1963 comic novel by Spike Milligan

Puckoon is a comic novel by Spike Milligan, first published in 1963. It is his first full-length novel, and only major fictional work. Set in 1924, it details the troubles brought to the fictional Irish village of Puckoon by the Partition of Ireland: the new border, due to the incompetence of the Boundary Commission, passes directly through the village, with most of the village placed in the independent Irish Free State, but with a significant portion to Northern Ireland.

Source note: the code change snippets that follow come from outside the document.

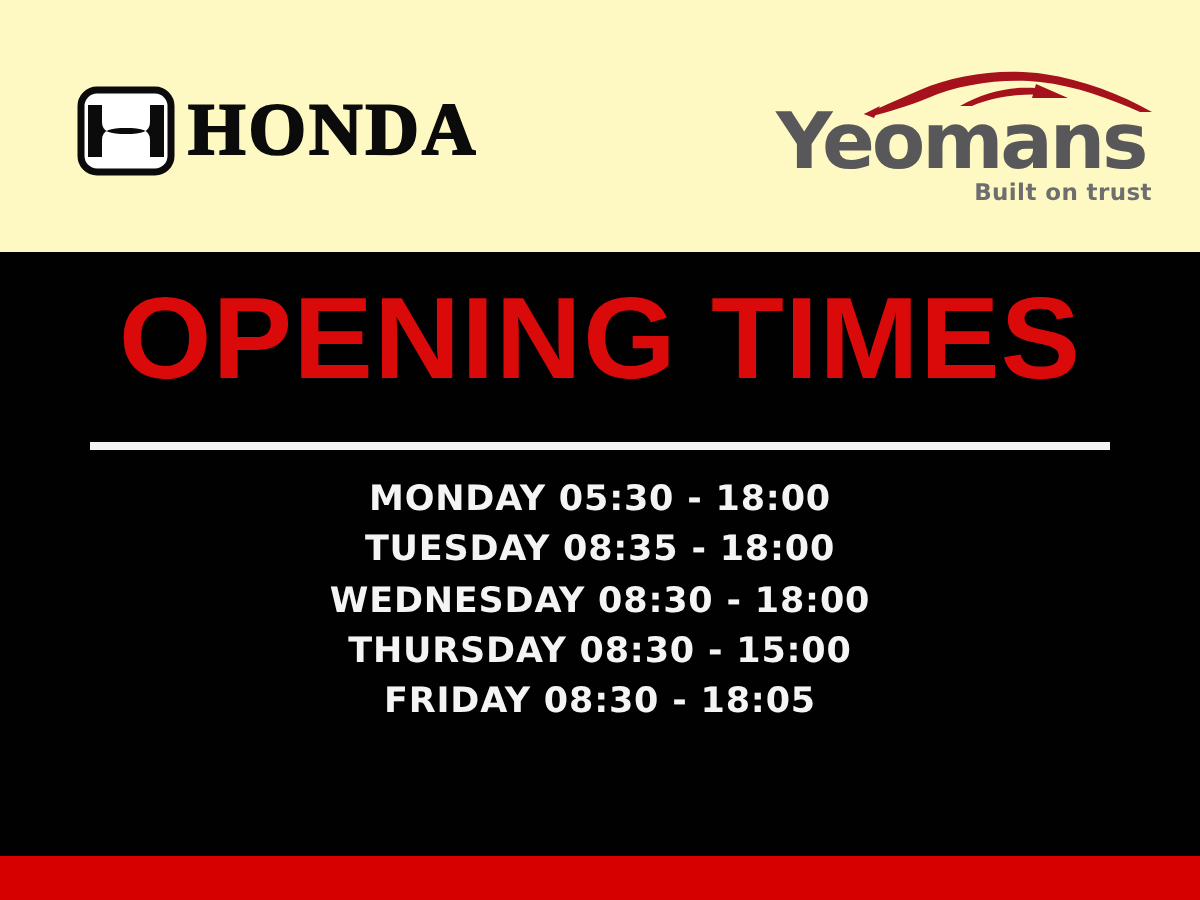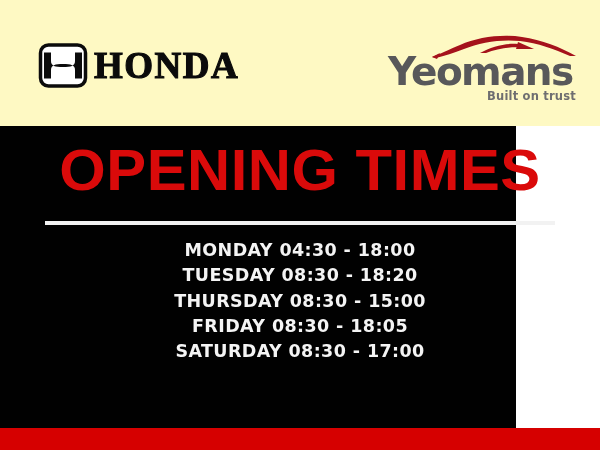--- a/index.html
+++ b/index.html
@@ -95,21 +95,21 @@
     letter-spacing: 0.2px;
     color: #6e6e70;
     white-space: nowrap;
   }
 
   
   .black-panel {
     position: absolute;
     left: 0;
     top: 126px;
-    width: 516px;
+    width: 600px;
     height: 302px;
     background: #010101;
   }
 
   .panel-title {
     position: absolute;
     left: 0;
     top: 14px;
     width: 600px;
     text-align: center;
@@ -218,24 +218,24 @@
 
   </div>
 
   <div class="black-panel">
 
     <div class="panel-title">OPENING TIMES</div>
 
     <div class="title-rule"></div>
 
     <div class="hours-list">
-      <div class="hours-row">MONDAY 04:30 - 18:00</div>
-      <div class="hours-row">TUESDAY 08:30 - 18:20</div>
+      <div class="hours-row">MONDAY 05:30 - 18:00</div>
+      <div class="hours-row">TUESDAY 08:35 - 18:00</div>
+      <div class="hours-row">WEDNESDAY 08:30 - 18:00</div>
       <div class="hours-row">THURSDAY 08:30 - 15:00</div>
       <div class="hours-row">FRIDAY 08:30 - 18:05</div>
-      <div class="hours-row">SATURDAY 08:30 - 17:00</div>
     </div>
 
   </div>
 
   <div class="bottom-bar"></div>
 
 </div>
 
 </body></html>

The protagonist of the novel is the feckless Dan Milligan, a man so lazy that the author is obliged to take direct action to prevent him spending the entire novel lounging about at home; thus alerted to his status as a fictional character, Dan frequently breaks the fourth wall, speaking directly to the writer about the trouble he has been made to endure.

==Adaptations==

An abridged audiobook version, read by the author, was released on LP and cassette. A different, approximately 2-hour long reading, was broadcast on BBC Radio (date not established).

A film adaptation, written and directed by Terence Ryan, was released in 2002. It stars Sean Hughes as the renamed "Dan Madigan" and Richard Attenborough (in his final film role) as the narrator (after Spike Milligan's poor health prevented him from taking the part), along with British, Irish and American character actors including Elliott Gould, Griff Rhys Jones, Milo O'Shea, David Kelly, Marc Sinden, Daragh O'Malley, Nickolas Grace and Freddie Jones. Jane Milligan (Spike's daughter) appeared in the small role of Mrs. Madigan. The film was cast by Jo Gilbert and shot in Belfast, Northern Ireland.

Puckoon was adapted for the stage in 2009, and toured Ireland and the United Kingdom.

An adaptation by Ian Billings, narrated by Barry Cryer and starring Ed Byrne as Dan Milligan and Pauline McLynn was broadcast on BBC Radio 4 in December 2019.